The Plot: Armand (Nino Castelnuovo) is a young man from a wealthy family who is newly visiting Rome from his home in America. Marguerite, also known as Camille due to her love for camellia flowers, immediately catches Armand’s eye. Seeking to learn more about this beautiful girl, he begins to follow her party habits and before long the two are spending a great deal of time with one another. Marguerite however isn’t the type to settle down, which is much to the dismay of Armand who wants her to be only his. These two lovers will have to overcome a number of obstacles along the way, most notably Armand’s father who would never have his son tied down to a woman of such low notoriety.

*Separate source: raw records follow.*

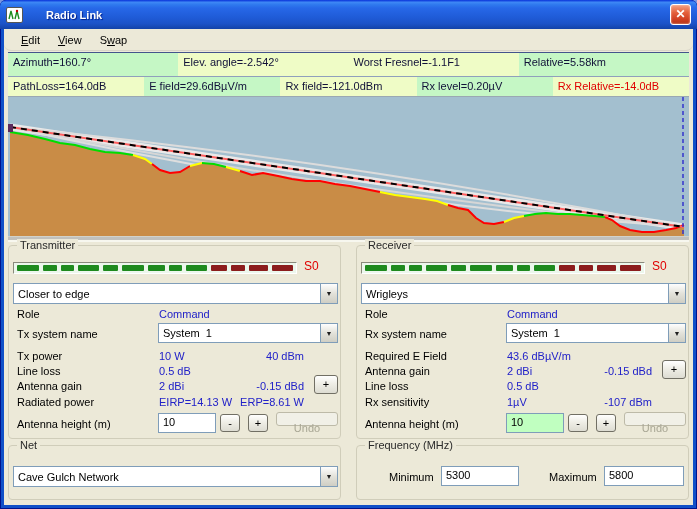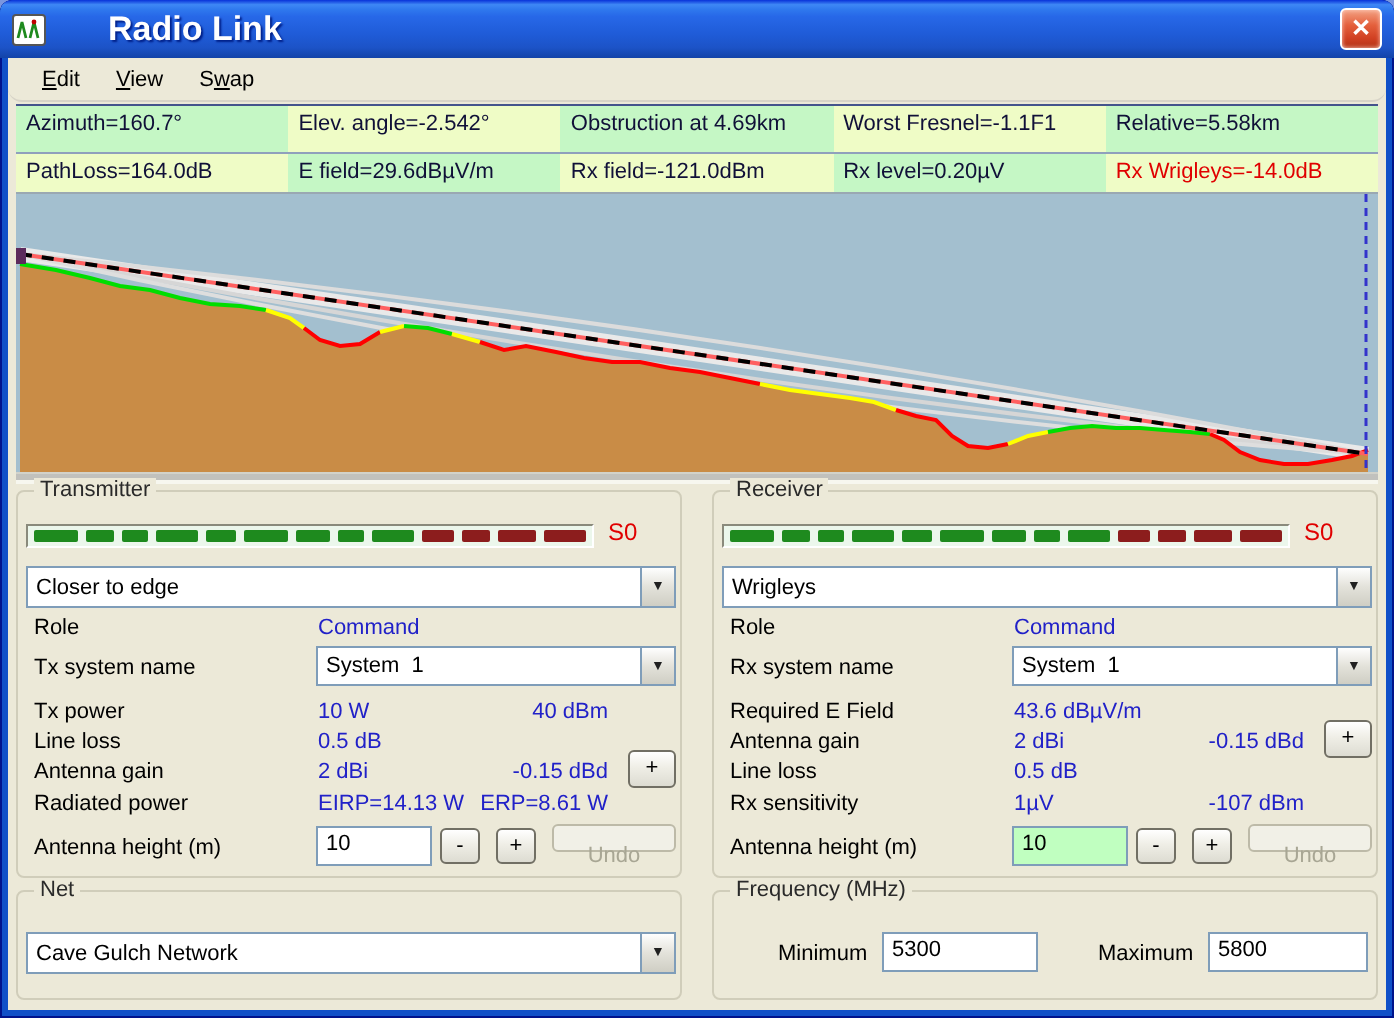"Radio Link" .title-text { font-size: 17px -> 11px; margin-left: 11px -> 3px }
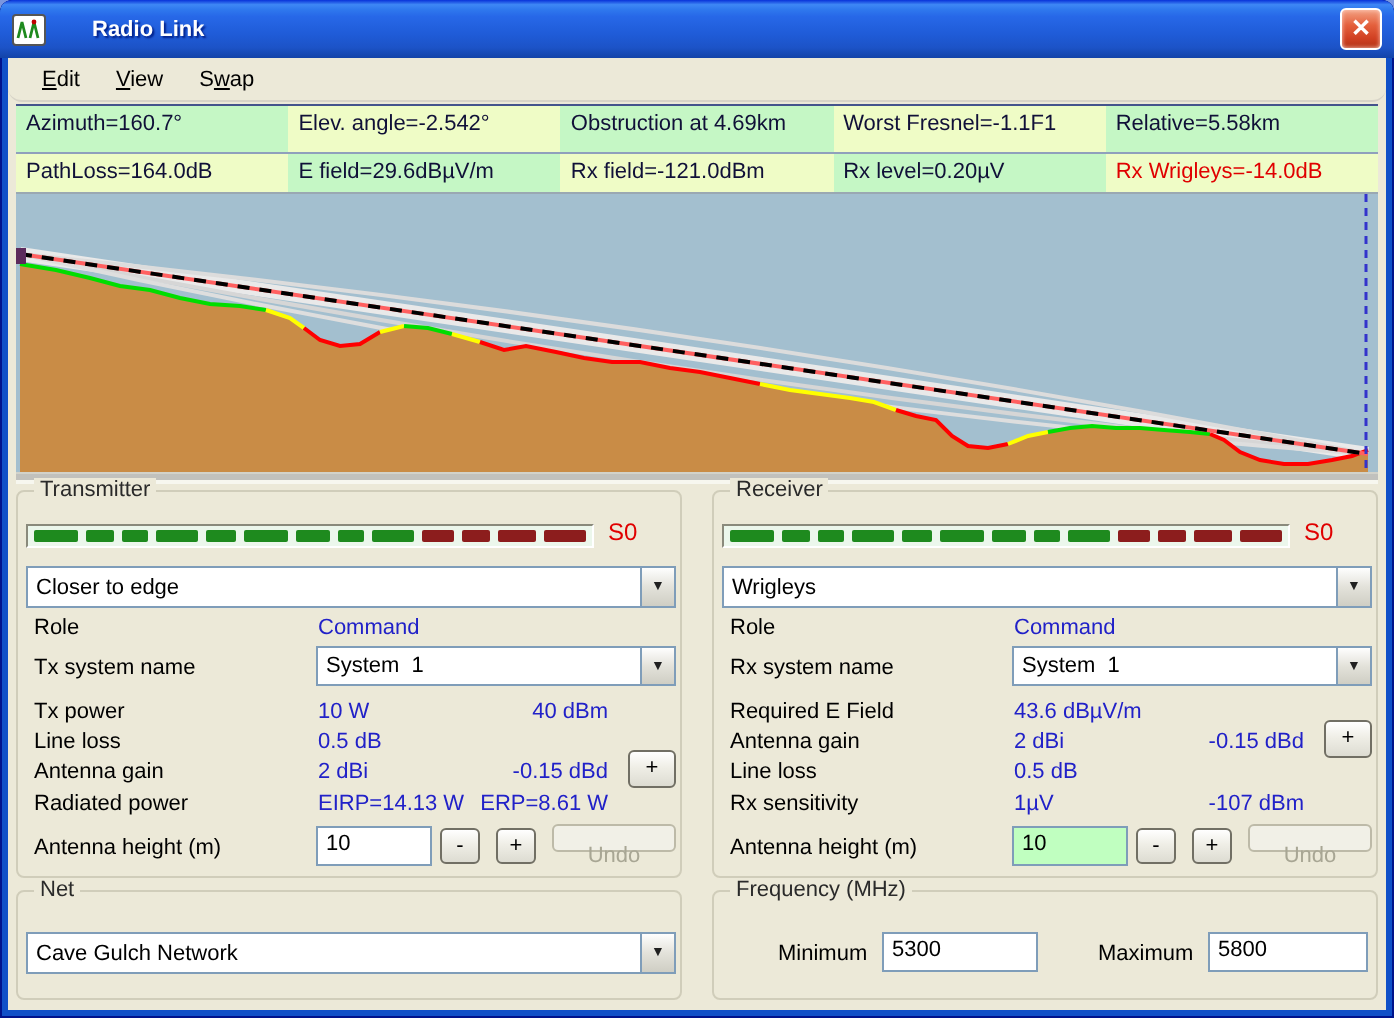"Obstruction at 4.69km" span.scell { html: <span>Obstruction at 4.69km</span> -> none }
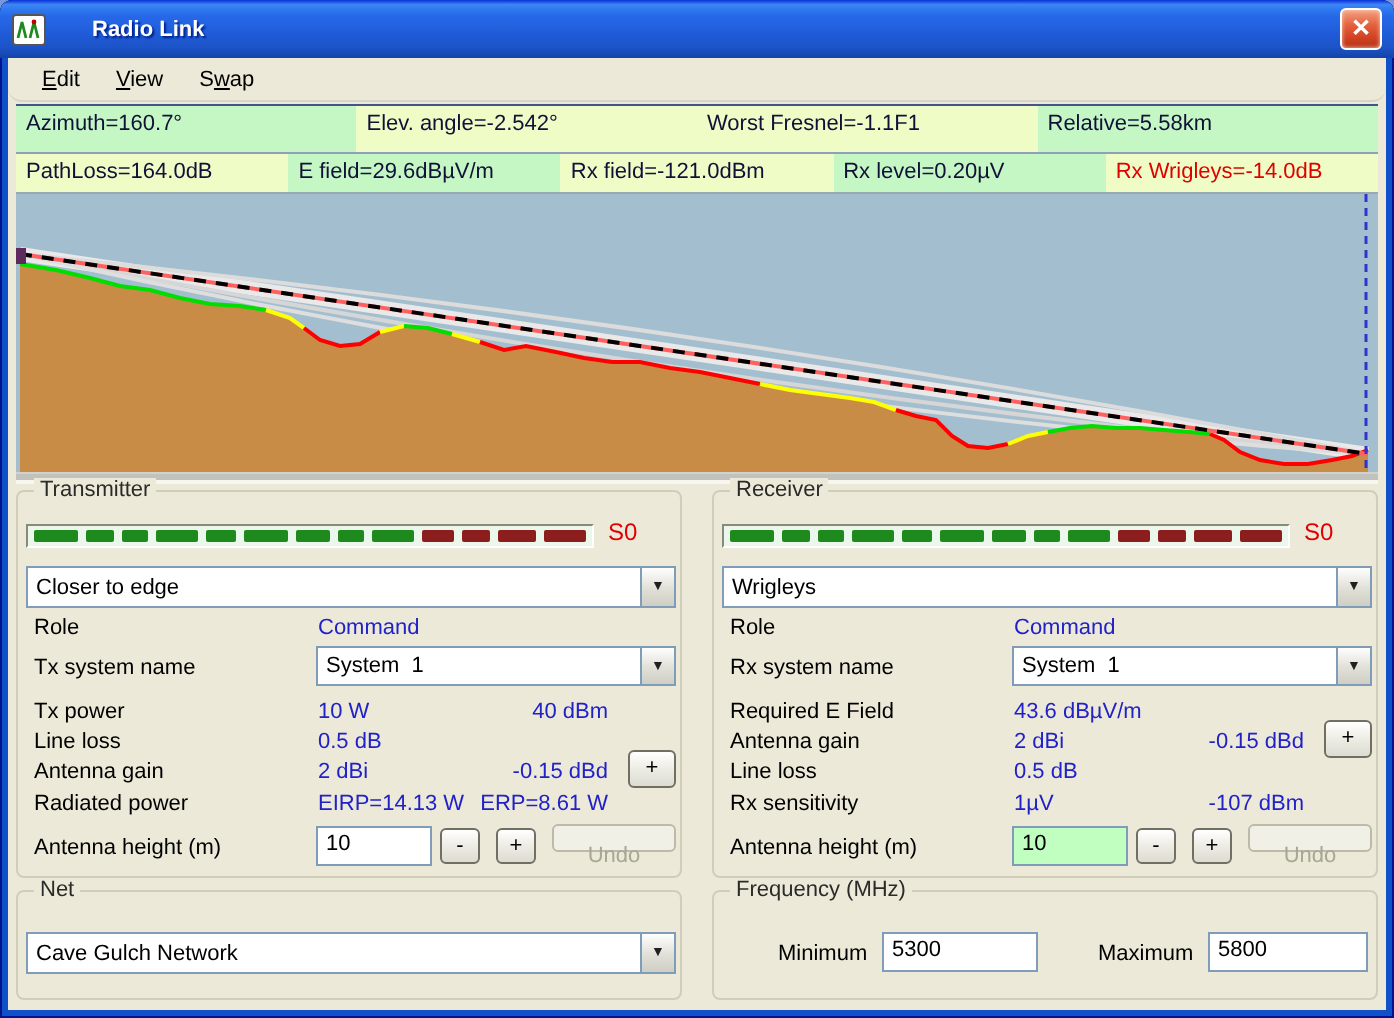"Rx Wrigleys=-14.0dB" span.scell { text: Wrigleys -> Relative }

Can their love make it through or will everything fall apart?

Camille 2000

Posted by Josh Samford On June - 29 - 2011

 

Camille 2000 (1969)
Director: Radley Metzger
Writers: Alexandre Dumas and Michael DeForrest
Starring: Danièle Gaubert, Nino Castelnuovo and Roberto Bisacco




The Plot: Armand (Nino Castelnuovo) is a young man from a wealthy family who is newly visiting Rome from his home in America. Marguerite, also known as Camille due to her love for camellia flowers, immediately catches Armand’s eye. Seeking to learn more about this beautiful girl, he begins to follow her party habits and before long the two are spending a great deal of time with one another. Marguerite however isn’t the type to settle down, which is much to the dismay of Armand who wants her to be only his. These two lovers will have to overcome a number of obstacles along the way, most notably Armand’s father who would never have his son tied down to a woman of such low notoriety. Can their love make it through or will everything fall apart?

 

The Review

About as polarizing a figure as you’ll find within the realm of cult cinema, directer Radley Metzger will produce very different reactions from every other person familiar with his work. Demonized as a purveyor of sleaze with no artistic merit but also celebrated as a cinematic-artisan and icon of sexual liberation, the relatively obscure filmmaker isn’t one without controversy. Crafting a style that was uniquely his own, Metzger seems to bring to life a general love of voyeurism and spruces the cinematic landscape up a bit with his European arthouse influences. As an American in Rome Metzger used Camille 2000 to make the ancient city his very own personal playground. Taking the famed French writer Alexandre Dumas’ “The Lady of the Camellias” and updating it with a very sixties appeal, Metzger explores many themes of love, sexual growth and the pains of monogamy. With this film Metzger directs an Italian piece of erotica that is more concerned with cinematic experimentation than it is with simple sex scenes. This is a fact that possibly turned off viewers during its initial release, but this same fact gives it new life with modern film fans who are interested in the world of cult oddities and sexual expression.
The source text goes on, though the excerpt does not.